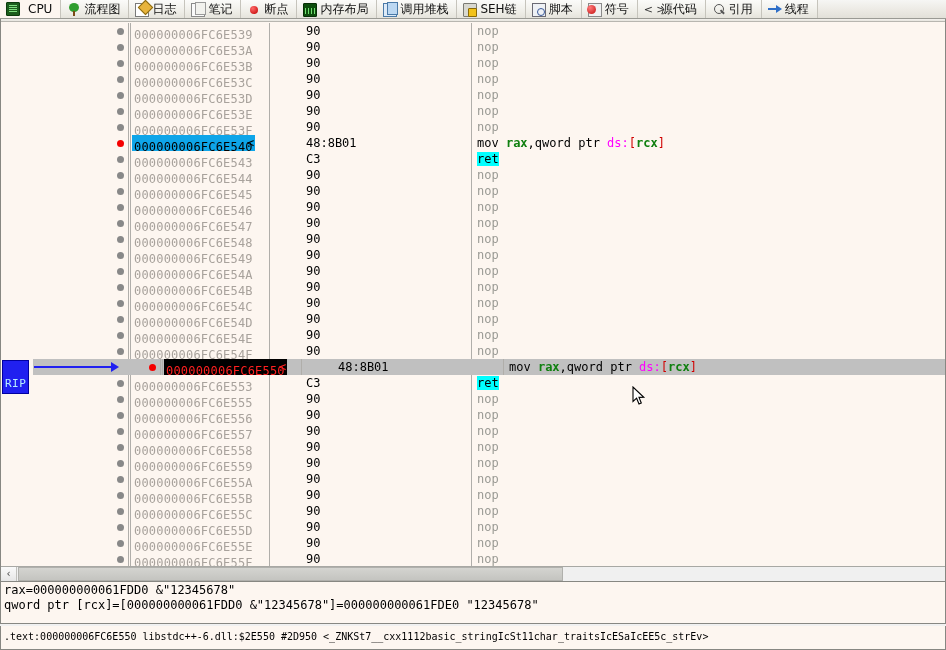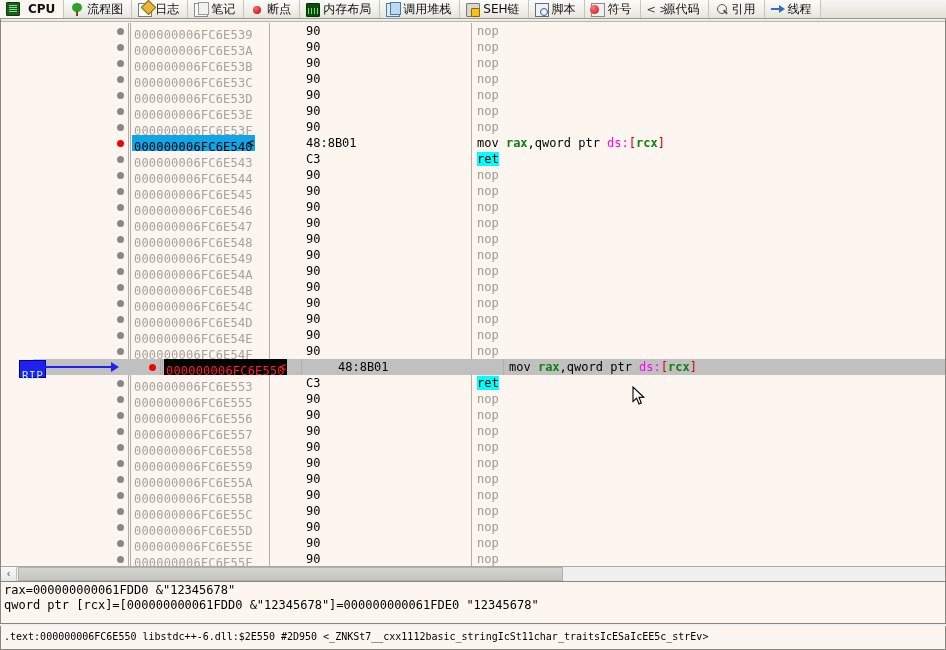--- a/index.html
+++ b/index.html
@@ -36,7 +36,7 @@
   .tab.active {
     background: #fdf6f0;
     border-bottom: 1px solid #fdf6f0;
-    font-weight: bold;
+    font-weight: normal;
     gap: 8px;
   }
   .tab .tlabel { line-height: 19px; }

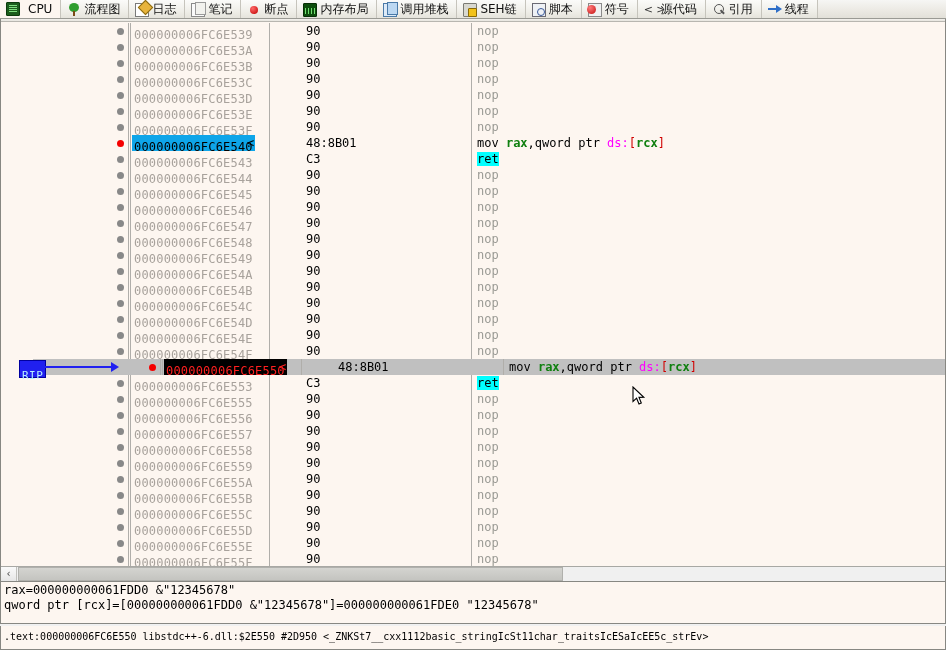--- a/index.html
+++ b/index.html
@@ -148,12 +148,12 @@
     pointer-events:none;
   }
   #rip-badge {
-    position:absolute; left:18px; top:1px; height:13px;
+    position:absolute; left:1px; top:1px; height:13px;
     background:#2020f0; color:#b8f0ff;
     border:1px solid #0000a0;
     font-family:"DejaVu Sans Mono", monospace;
     font-size:11px; line-height:13px;
-    padding:8px 2px;
+    padding:16px 2px;
     letter-spacing:0.5px;
   }
   #rip-line {

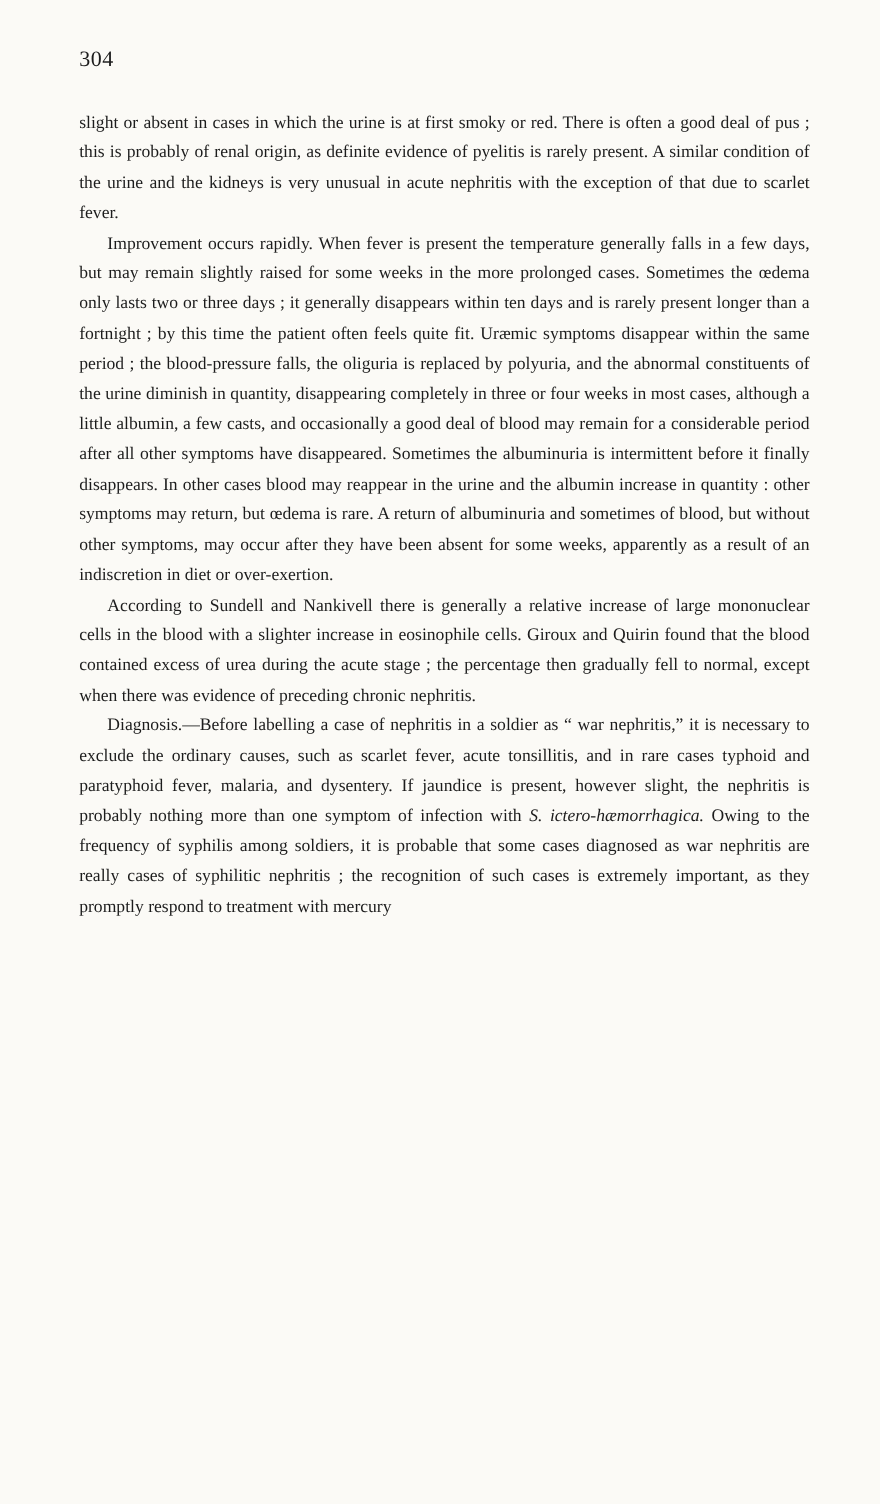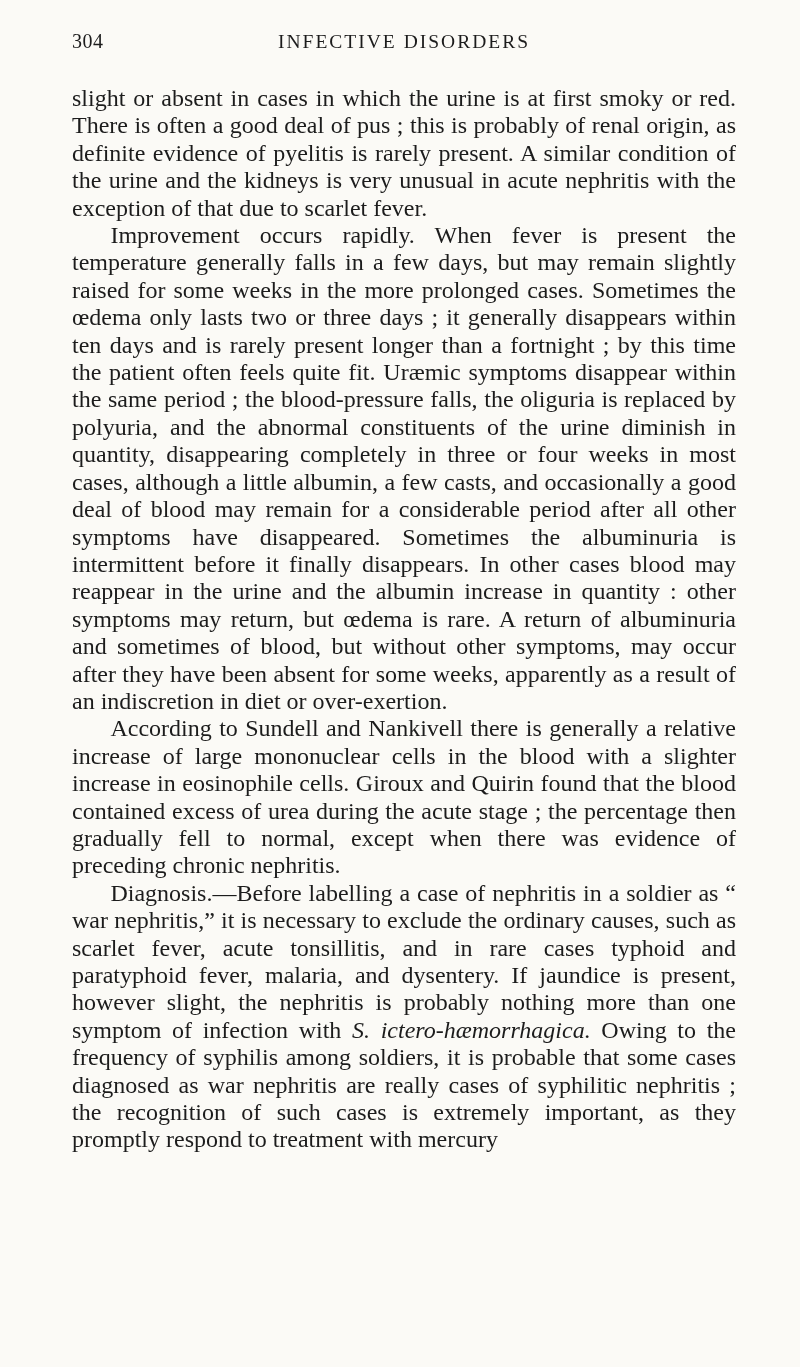--- a/index.html
+++ b/index.html
@@ -29,6 +29,7 @@
   .page-num {
     justify-self: start;
     letter-spacing: 0.5px;
+    margin-top: 13px;
   }
   .head-title {
     justify-self: center;

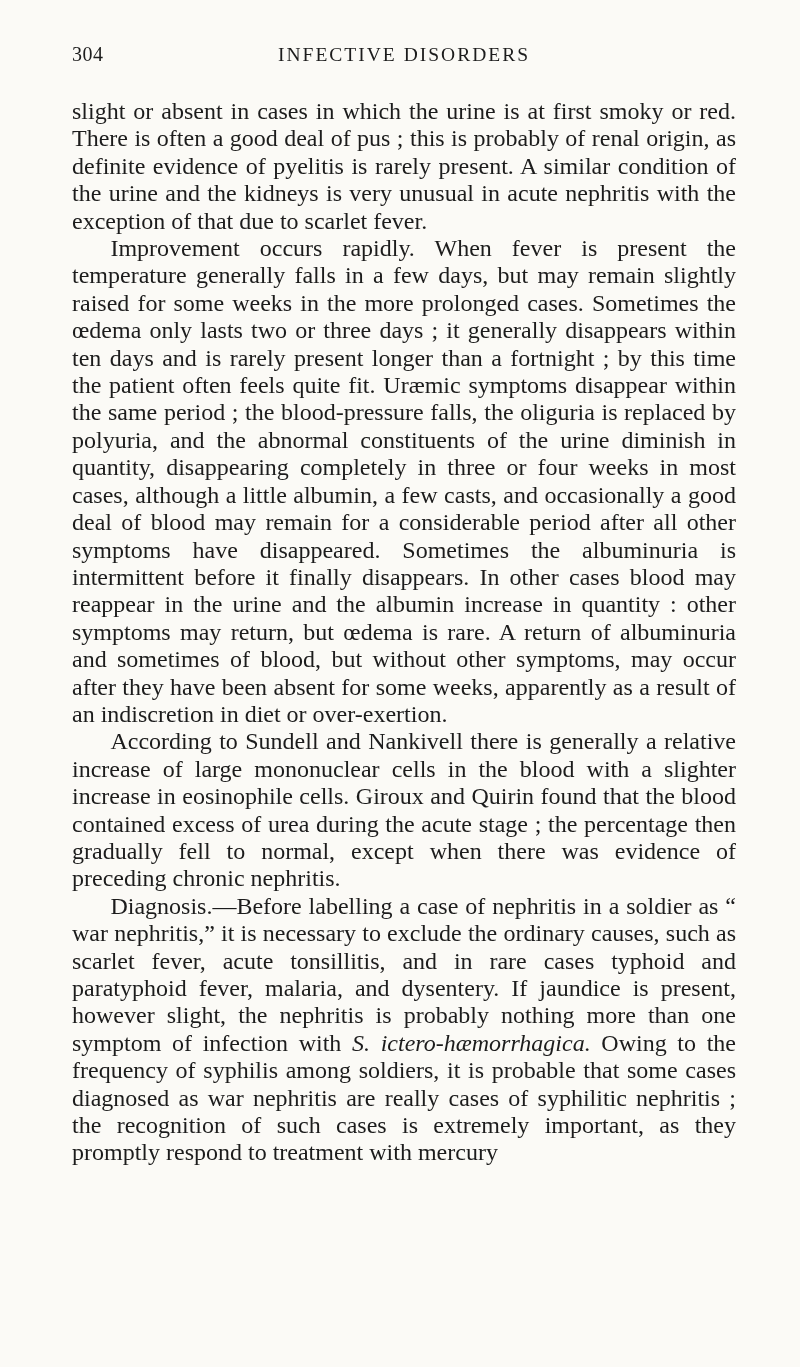--- a/index.html
+++ b/index.html
@@ -66,7 +66,6 @@
 
   <header class="running-head">
     <span class="page-num">304</span>
-    <span class="head-title">INFECTIVE DISORDERS</span>
     <span class="head-spacer"></span>
   </header>
 

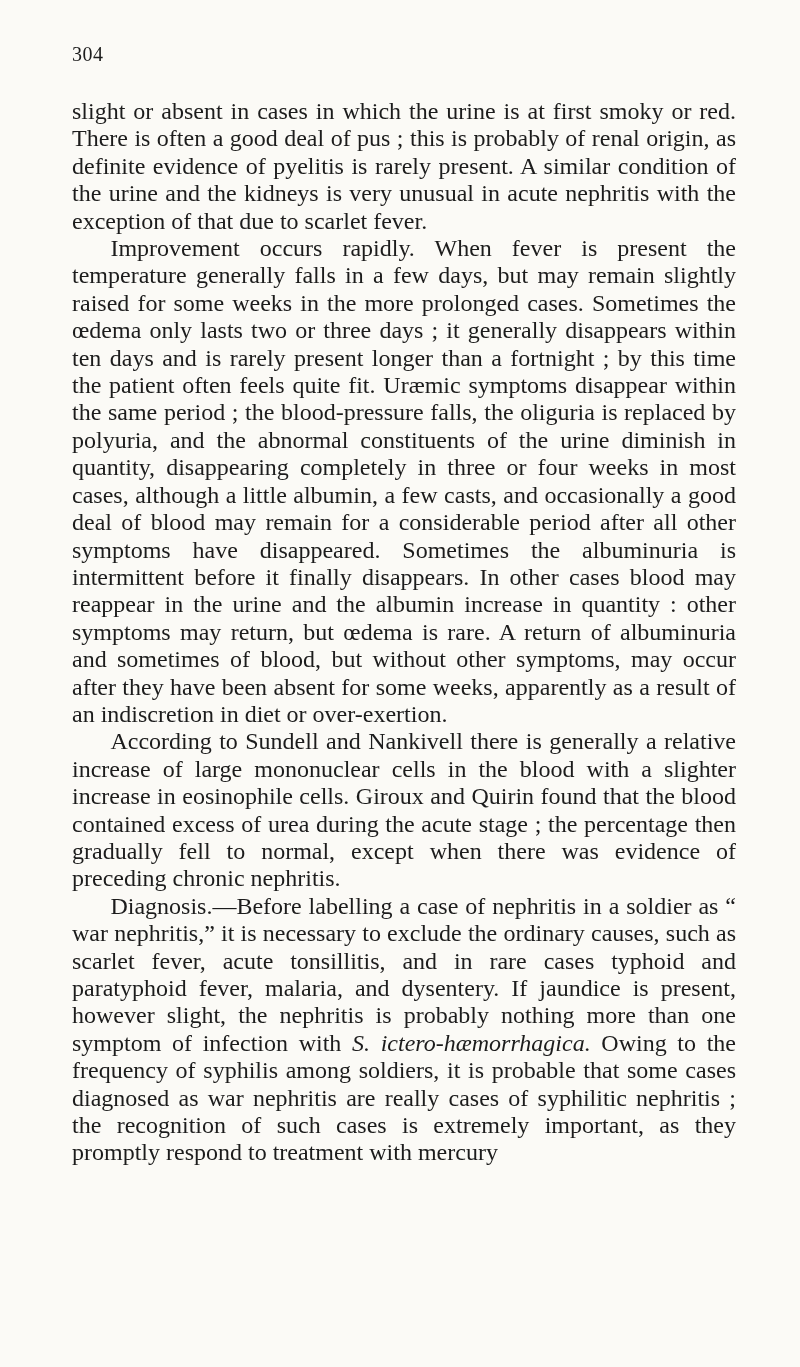--- a/index.html
+++ b/index.html
@@ -40,7 +40,7 @@
     justify-self: end;
   }
   .body-text {
-    font-size: 24px;
+    font-size: 16px;
     line-height: 27.4px;
     text-align: justify;
     text-justify: inter-word;

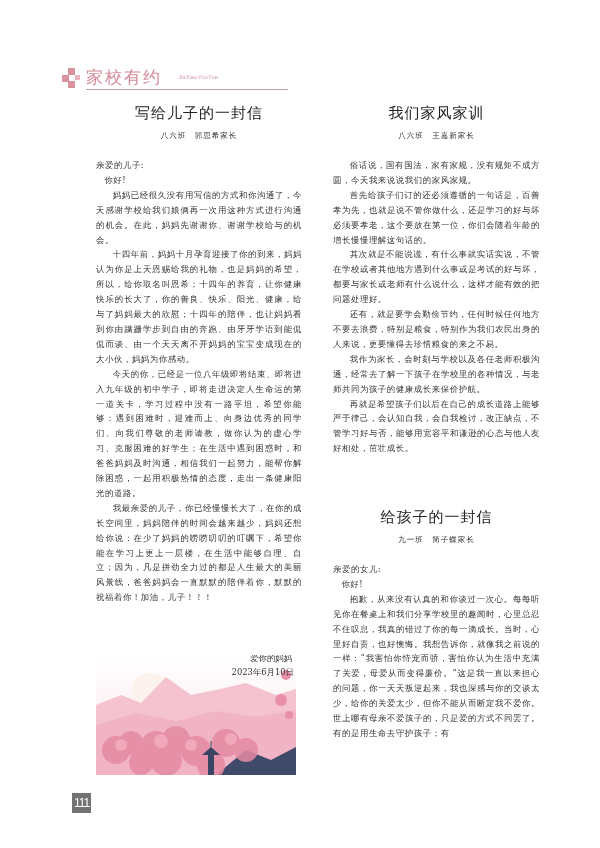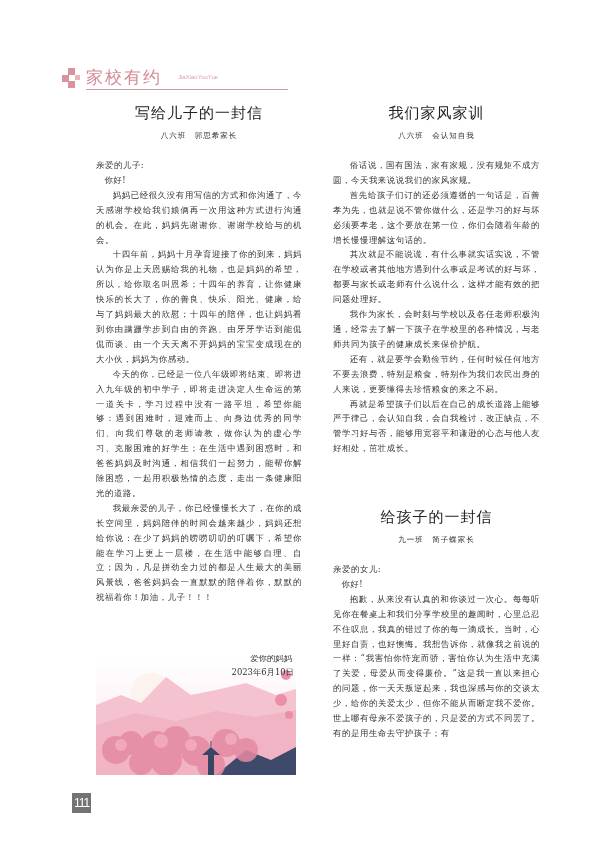--- a/index.html
+++ b/index.html
@@ -106,7 +106,7 @@
 
 <div class="col col-right" style="top:104px;">
   <div class="art-title">我们家风家训</div>
-  <div class="art-byline">八六班　会认知自我</div>
+  <div class="art-byline">八六班　王嘉新家长</div>
   <div class="body" style="margin-top:17px;">
     <p>俗话说，国有国法，家有家规，没有规矩不成方圆，今天我来说说我们的家风家规。</p>
     <p>首先给孩子们订的还必须遵循的一句话是，百善孝为先，也就是说不管你做什么，还是学习的好与坏必须要孝老，这个要放在第一位，你们会随着年龄的增长慢慢理解这句话的。</p>

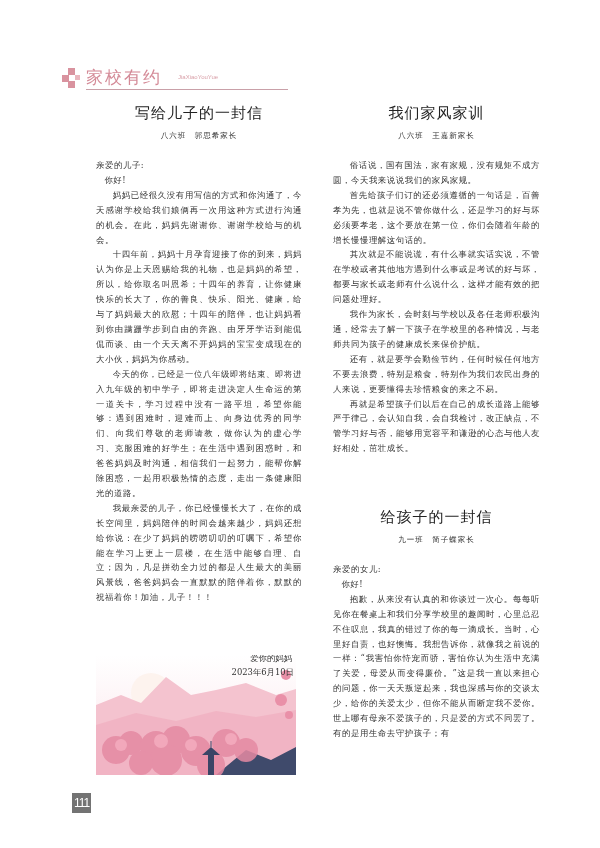--- a/index.html
+++ b/index.html
@@ -111,8 +111,8 @@
     <p>俗话说，国有国法，家有家规，没有规矩不成方圆，今天我来说说我们的家风家规。</p>
     <p>首先给孩子们订的还必须遵循的一句话是，百善孝为先，也就是说不管你做什么，还是学习的好与坏必须要孝老，这个要放在第一位，你们会随着年龄的增长慢慢理解这句话的。</p>
     <p>其次就是不能说谎，有什么事就实话实说，不管在学校或者其他地方遇到什么事或是考试的好与坏，都要与家长或老师有什么说什么，这样才能有效的把问题处理好。</p>
+    <p>还有，就是要学会勤俭节约，任何时候任何地方不要去浪费，特别是粮食，特别作为我们农民出身的人来说，更要懂得去珍惜粮食的来之不易。</p>
     <p>我作为家长，会时刻与学校以及各任老师积极沟通，经常去了解一下孩子在学校里的各种情况，与老师共同为孩子的健康成长来保价护航。</p>
-    <p>还有，就是要学会勤俭节约，任何时候任何地方不要去浪费，特别是粮食，特别作为我们农民出身的人来说，更要懂得去珍惜粮食的来之不易。</p>
     <p>再就是希望孩子们以后在自己的成长道路上能够严于律己，会认知自我，会自我检讨，改正缺点，不管学习好与否，能够用宽容平和谦逊的心态与他人友好相处，茁壮成长。</p>
   </div>
 </div>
----------
• _Prompt_: Repeat exactly the lines from the one containing "<p>其次就是不能说谎，有什" through the last line of the records above, both included, and nothing else.

• _Result for this task_:
     <p>其次就是不能说谎，有什么事就实话实说，不管在学校或者其他地方遇到什么事或是考试的好与坏，都要与家长或老师有什么说什么，这样才能有效的把问题处理好。</p>
+    <p>还有，就是要学会勤俭节约，任何时候任何地方不要去浪费，特别是粮食，特别作为我们农民出身的人来说，更要懂得去珍惜粮食的来之不易。</p>
     <p>我作为家长，会时刻与学校以及各任老师积极沟通，经常去了解一下孩子在学校里的各种情况，与老师共同为孩子的健康成长来保价护航。</p>
-    <p>还有，就是要学会勤俭节约，任何时候任何地方不要去浪费，特别是粮食，特别作为我们农民出身的人来说，更要懂得去珍惜粮食的来之不易。</p>
     <p>再就是希望孩子们以后在自己的成长道路上能够严于律己，会认知自我，会自我检讨，改正缺点，不管学习好与否，能够用宽容平和谦逊的心态与他人友好相处，茁壮成长。</p>
   </div>
 </div>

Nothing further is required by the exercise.